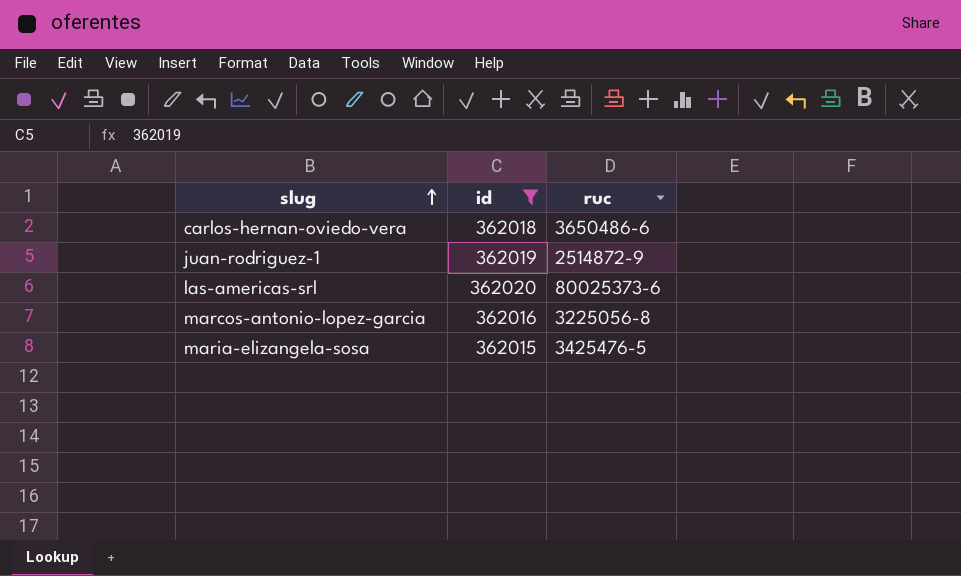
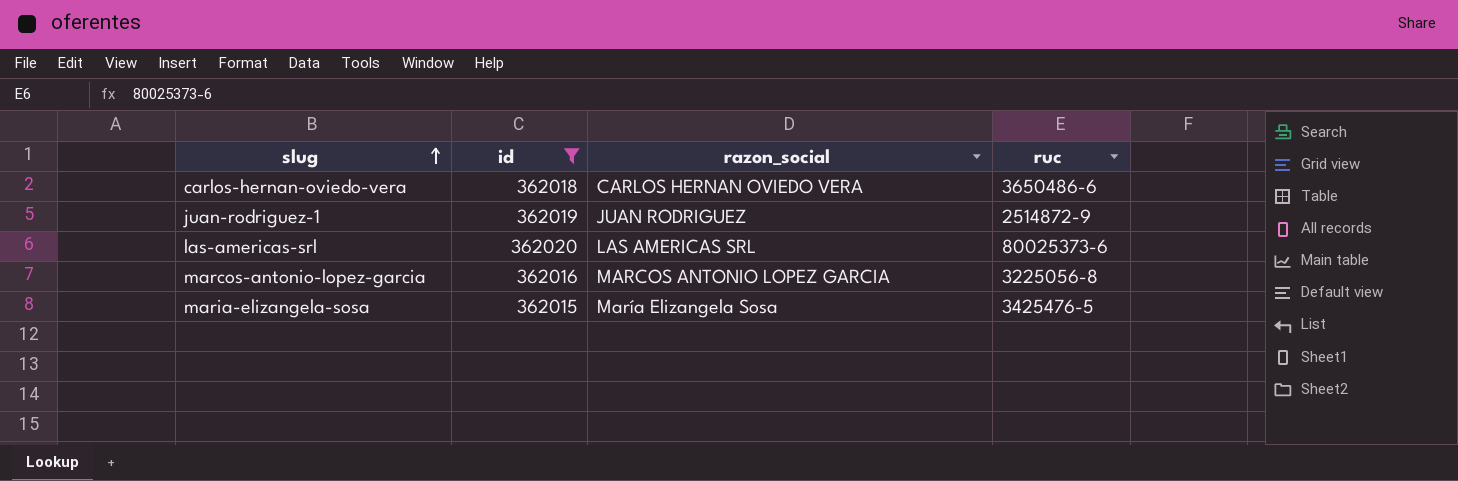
column razon_social | position: none -> 3

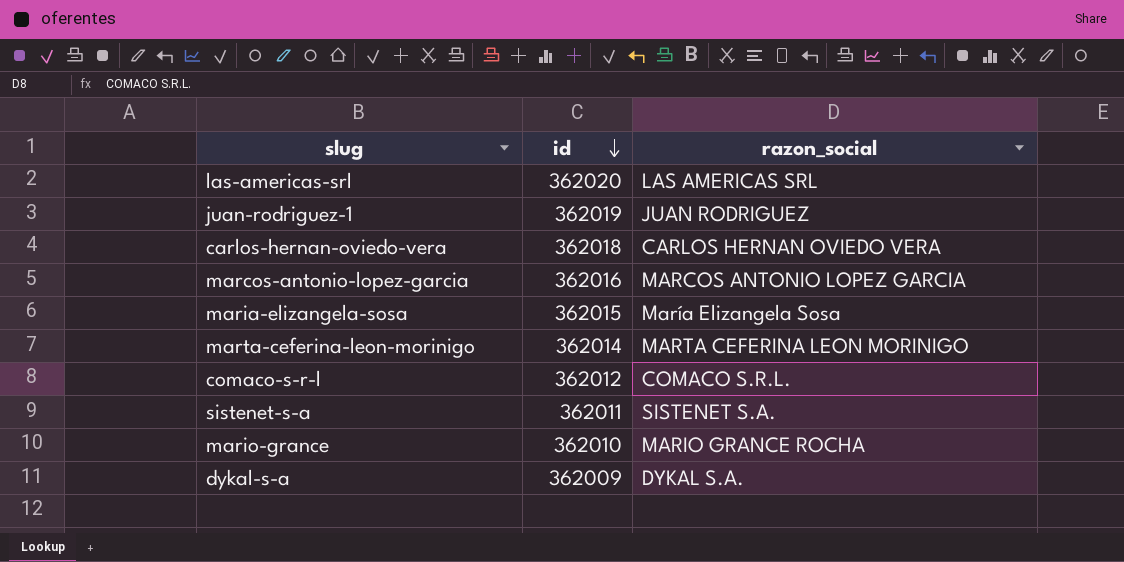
filter: id >= 362015 -> none
row order: slug ascending -> id descending
column ruc | position: 4 -> none

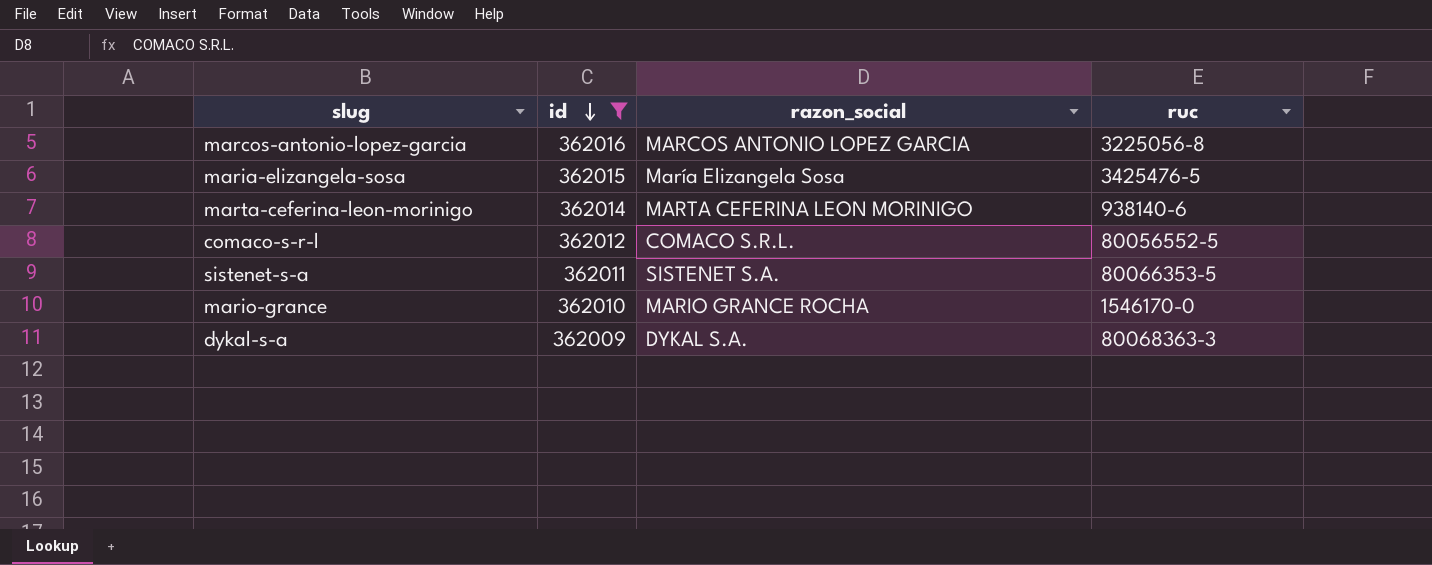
filter: none -> id <= 362016
column ruc | position: none -> 4

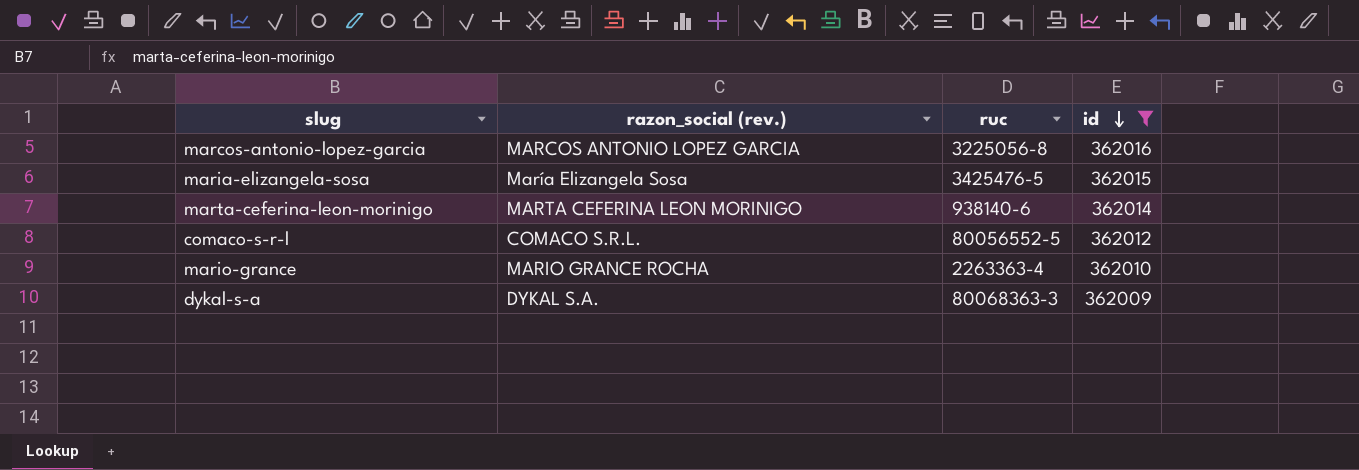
column name: razon_social -> razon_social (rev.)
column id | position: 2 -> 4
row sistenet-s-a: 362011 | SISTENET S.A. | 80066353-5 -> none
mario-grance | ruc: 1546170-0 -> 2263363-4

_What to work on_
The string "column" marks the lines to return from the material. Copy each one.

_Task response_
column razon_social | position: none -> 3
column ruc | position: 4 -> none
column ruc | position: none -> 4
column name: razon_social -> razon_social (rev.)
column id | position: 2 -> 4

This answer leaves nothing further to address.